Tag Archives: Meditation

Sit There

Inspired by a silent retreat earlier this month. It was full of peace and inspiration. Unfortunately all good things come to an end (“bad” things too, so we can’t complain, really), and the silence was broken with a sharing of experiences.

Who would have thought that silence can be a powerful form of self-care?

 

A Marco View of Moments

“We know very well that the present moment is the only moment when we can get in touch with life. The past is not here anymore; the past no longer contains life. And the future isn’t here yet. The past isn’t something real, the future isn’t real either. Only the present moment is real.
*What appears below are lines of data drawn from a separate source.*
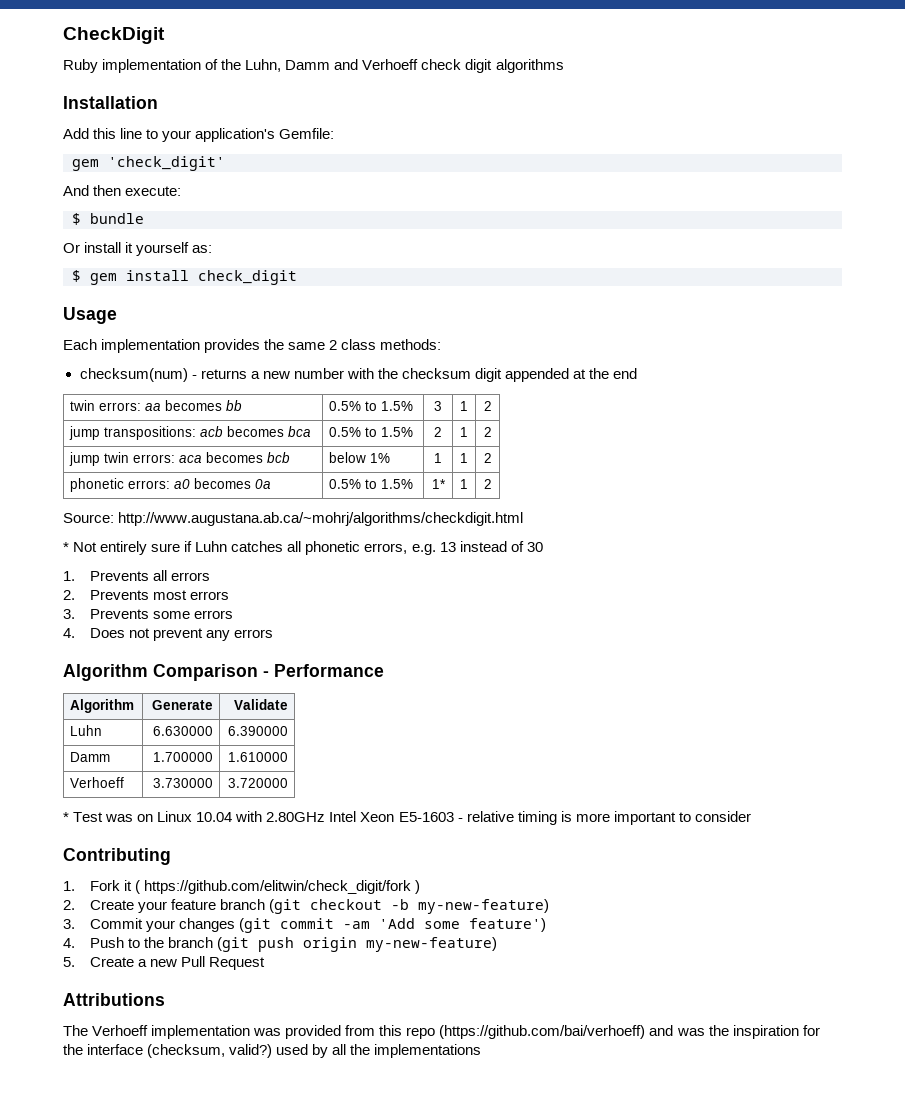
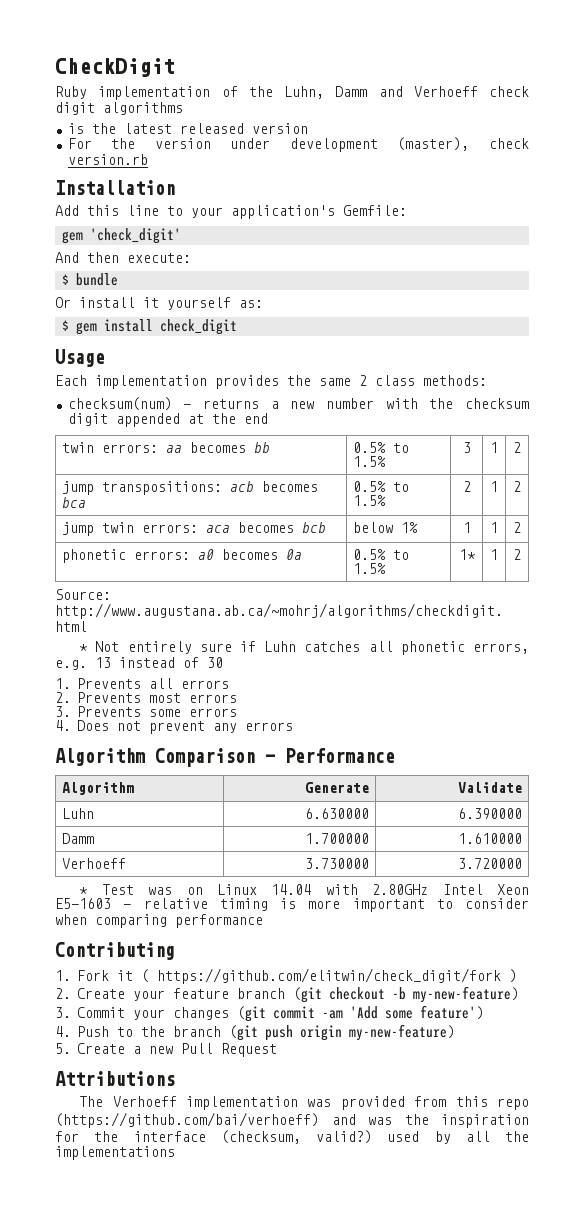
(564, 66) none -> [67,123,308,134] [67,137,529,152] [67,154,148,165] // is the latest released version // For the version under development (master), check version.rb
[196,812,233,822] 10.04 -> [271,884,312,895] 14.04
(751, 816) none -> [55,914,263,928] when comparing performance

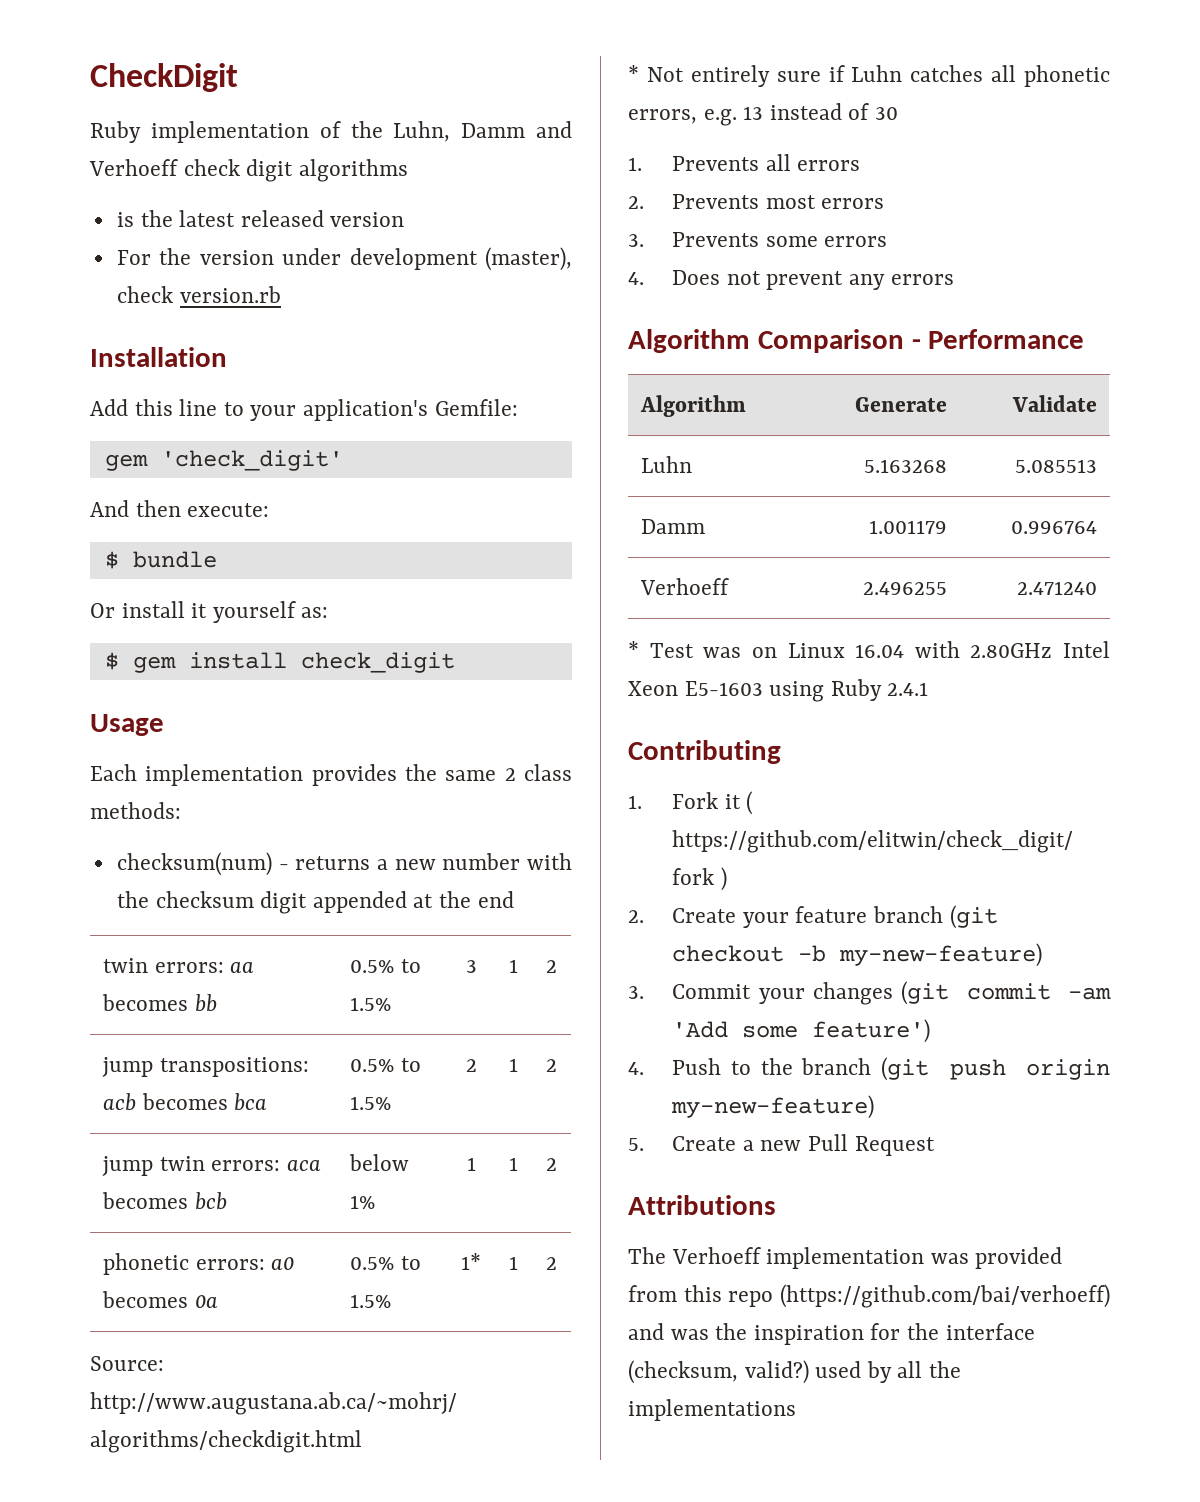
[305,808,370,819] [458,808,523,819] 6.630000 | 6.390000 -> [864,459,948,473] [1015,459,1098,473] 5.163268 | 5.085513
[305,833,370,844] [458,833,523,844] 1.700000 | 1.610000 -> [869,520,948,534] [1011,521,1098,534] 1.001179 | 0.996764
[305,858,370,869] [458,858,523,869] 3.730000 | 3.720000 -> [863,582,948,595] [1017,581,1098,595] 2.496255 | 2.471240
[271,884,312,895] 14.04 -> [855,644,905,658] 16.04
[123,898,529,912] [55,914,263,928] - relative timing is more important to consider when comparing performance -> [769,679,929,702] using Ruby 2.4.1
So the practice is getting in touch with the present moment, making ourselves available to the present moment, establishing ourselves in the present moment, then we can touch life, and really live our life. And that is done with one step, it is done with one breath, with one cup of tea, one breakfast, it’s done with one sound  of the bell. And all of that brings us back to the present moment so that we can live our life.”
-Thich Nhat Hanh
Have you ever sat and watched the Moments, marveling at how the transit from Real to Unreal, from future, present to past? As if we have a Marco Lens of Time, and we are looking deeply into the fluidity of moments, coming, being, and going at the exact point in time we realize they are there. Sometimes, when I am waiting for the bus, standing in the queue, I see the moments pass like this, and it brings some peace and joy. To be a part of that fluidity, and to remind myself that everything – both pleasant and unpleasant – too shall pass.

 

 

Body Scan and Mindfulness

I first heard of the phrase “body scan” a few months ago at a mindfulness session. It’s not unlike yoga practice, where we are taught to be aware of our body and breathing.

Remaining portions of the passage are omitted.